Cindy wishes that Constance Ann would just go on home with her potato chip-stuffed self. How can you talk to someone that if she’s not asleep and snoring her ass off, is matching every story that you’ve got to tell? Cindy told about the trauma at Ramada and Constance Ann said she has a cousin from somewhere that’s going through the exact same thing except the cousin
also
has to have a hysterectomy.

“Now, she’s got it bad,” Constance Ann said, her hair pulled up in a high pony tail and rolled over three juice cans. Nobody has done their hair in juice cans for years. Everybody stopped using juice cans when Cindy was in high school. Orange juice cans went out, with sanitary belts and vanilla Cokes.

“I’ve
got it bad,” Cindy screamed. “I still . . .” and she caught herself. Constance Ann is a talker; besides Constance Ann doesn’t listen to anybody but herself. All she’s done all night is stuff herself and stare into a
Cosmopolitan
or walk around looking for the TV. “I thought you were my friend,” Cindy screamed and Constance Ann said that she was, that she had recently taken a friendship test for feminists and that their friendship came out to be slightly above mediocre.

“I am not a feminist,” Cindy screamed. “I’m liberated, though. You can just look at me and know I’m liberated but when you get right down to it, every woman whose hormones are in drive instead of reverse or neutral wants herself a man.”
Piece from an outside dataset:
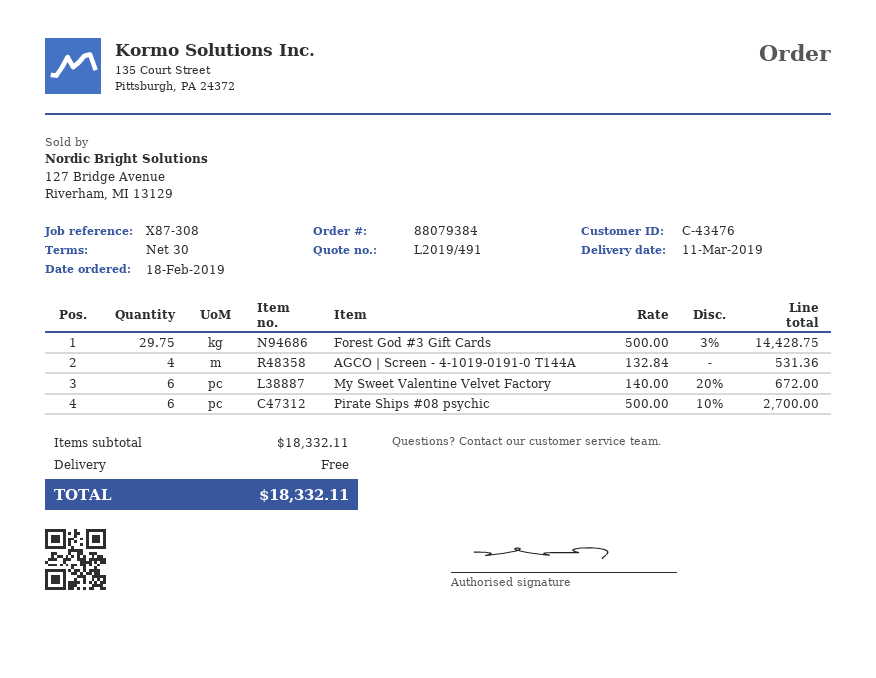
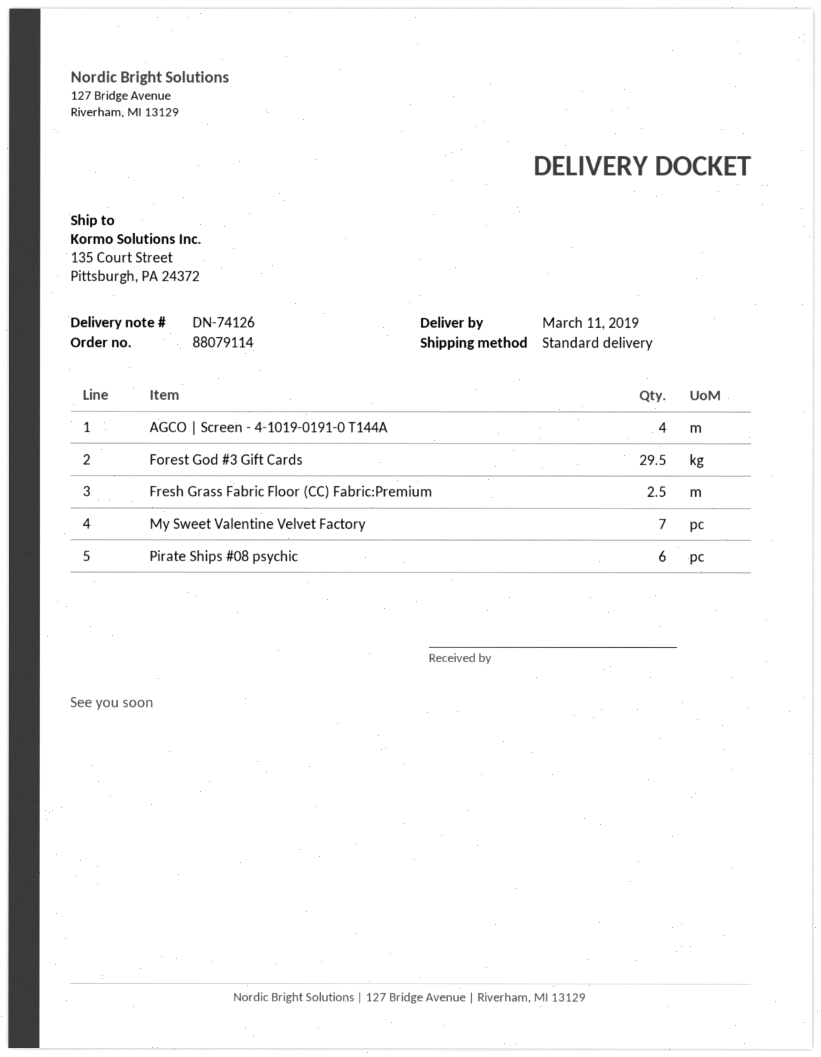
order number: 88079384 -> 88079114
Forest God #3 Gift Cards: 29.75 -> 29.5
My Sweet Valentine Velvet Factory: 6 -> 7
Fresh Grass Fabric Floor (CC) Fabric:Premium: none -> 2.5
“But I can live without one,” Constance Ann had said, those juice cans rocking on her head. Constance Ann could lose about
twenty pounds and cut that hair and she’d look fine. Constance Ann has always looked this way, though, just like she does right now with that big ass facing Cindy. It’s her home training. Constance Ann was never taught the things about being attractive and seductive, never taught what men like and what men might mean when they say something like, “Haven’t I seen you somewhere before?” Some women think that’s a stupid line but it’s more than that. When a man says that, what he really means is “Hey chick, I wanna jump your bones.” And when a man says, “let’s meet for coffee,” that means that he is all tied up but wants to get something simmering on the back burner. If he says, “What a lovely sweater or blouse,” then he means, “good boobs.” She knows all of that and thank God, her daddy cared enough to tell her the things that she would need to know. All her mama said was, “Don’t show the merchandise if you ain’t selling.”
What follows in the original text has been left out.